The Jews had a legitimate historical claim to the earth which they plowed and the soil which they nourished with their blood; the Bedouin who swept through the Near East to the borders of France had no claim but that of religious fanaticism and the conquering urge formerly present in most nomadic tribes.

Stress must be laid on probably the most important point of all: failure by any and all governments in the Islamic world to accept the existence of a sovereign Jewish island in an Arab sea. It is this point, rooted in religious and ethnic intolerance, rather than yeshivas in Hebron, kosher butcher shops in eastern Jerusalem, or flower gardens on the Golan, that actuates Arab hatred and must be driven into the public’s collective mind like a pick axe. Pogroms were launched against Jewish civilians as early as the 1920’s, long before any Arabs fled from their homes.

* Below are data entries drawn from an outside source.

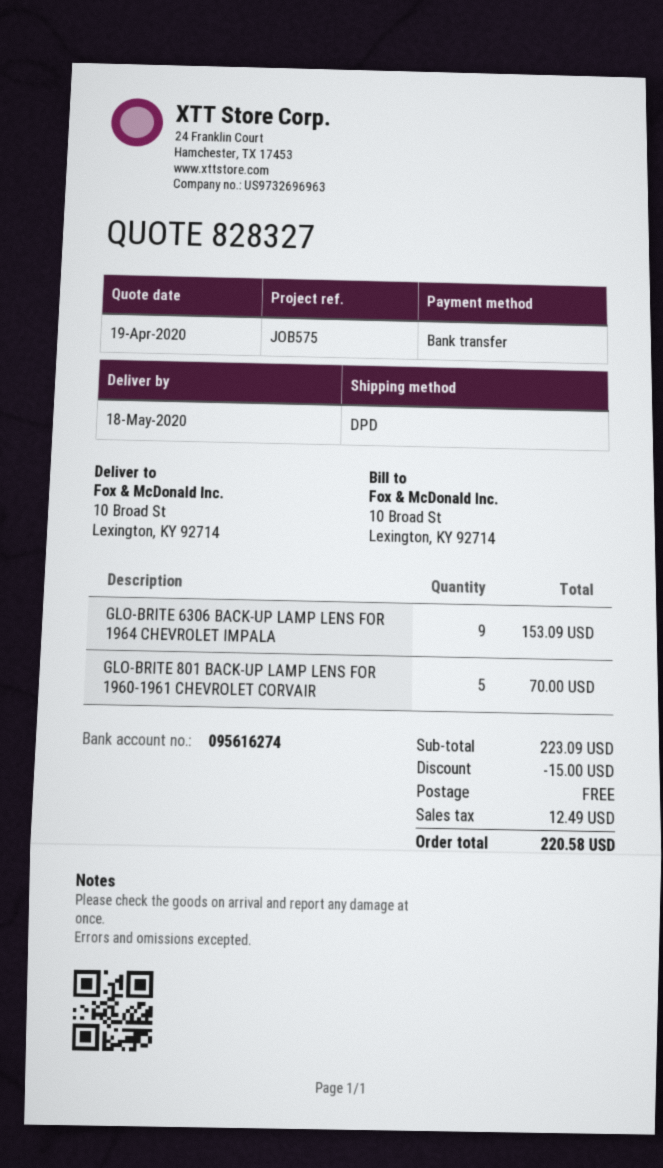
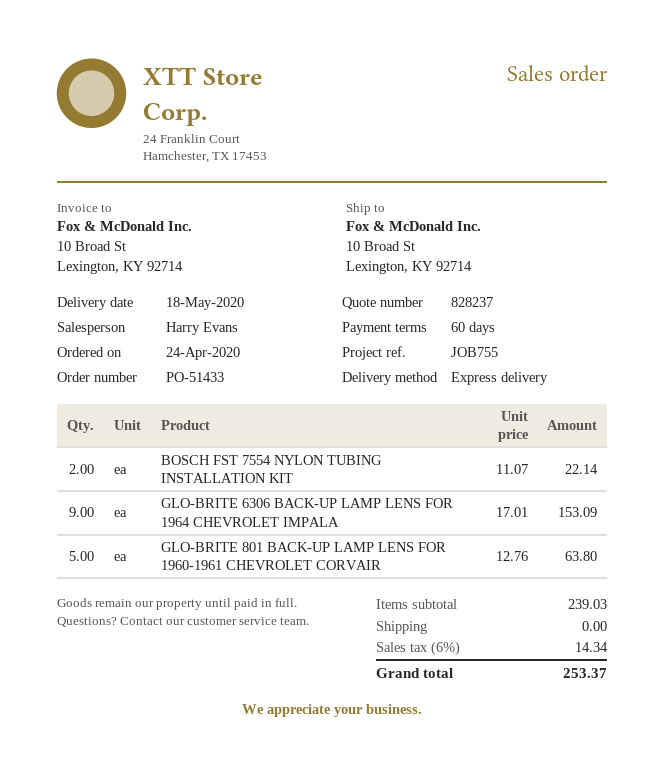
quote number: 828327 -> 828237
reference: JOB575 -> JOB755
shipping method: DPD -> express
GLO-BRITE 801 BACK-UP LAMP LENS FOR 1960-1961 CHEVROLET CORVAIR: 5 for 70.00 -> 5 for 63.80
BOSCH FST 7554 NYLON TUBING INSTALLATION KIT: none -> 2 for 22.14
subtotal: 223.09 -> 239.03
discount: 15.00 -> none
tax: 12.49 -> 14.34
total: 220.58 -> 253.37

The Israeli-Egyptian peace was triggered not by a change in any one Arab government’s fundamental view but rather by Anwar Sadat’s realization that his country could not conquer Israel via military means. To the end of his life the Egyptian president hoped to destroy Israel from within by a tranquillity that would lead to a gradual de-Judaization and subsequent Arabization of the Jewish state, hence he was not quite the great peacemaker of popular sentiment.

On the flip side, the Israeli government, in conjunction with influential diaspora organizations such as B’nai Brith and the World Jewish Congress, might set up “Israeli-Jewish culture houses” in various parts of the globe which would present a more positive aspect of Israeli life. Educational programs featuring film, music, dance, and food would be regular offerings on the organization’s menu. Cultural interest usually betokens political sympathy or at least develops a wider understanding in those who evince it.

At the moment the above scheme may be utopian in outlook, but this need not always be so. If and when the day comes that an Israeli government arises that recognizes its role as guardian of the Jewish people and has the will to follow this task, what now seems unrealistic shall become everyday fact.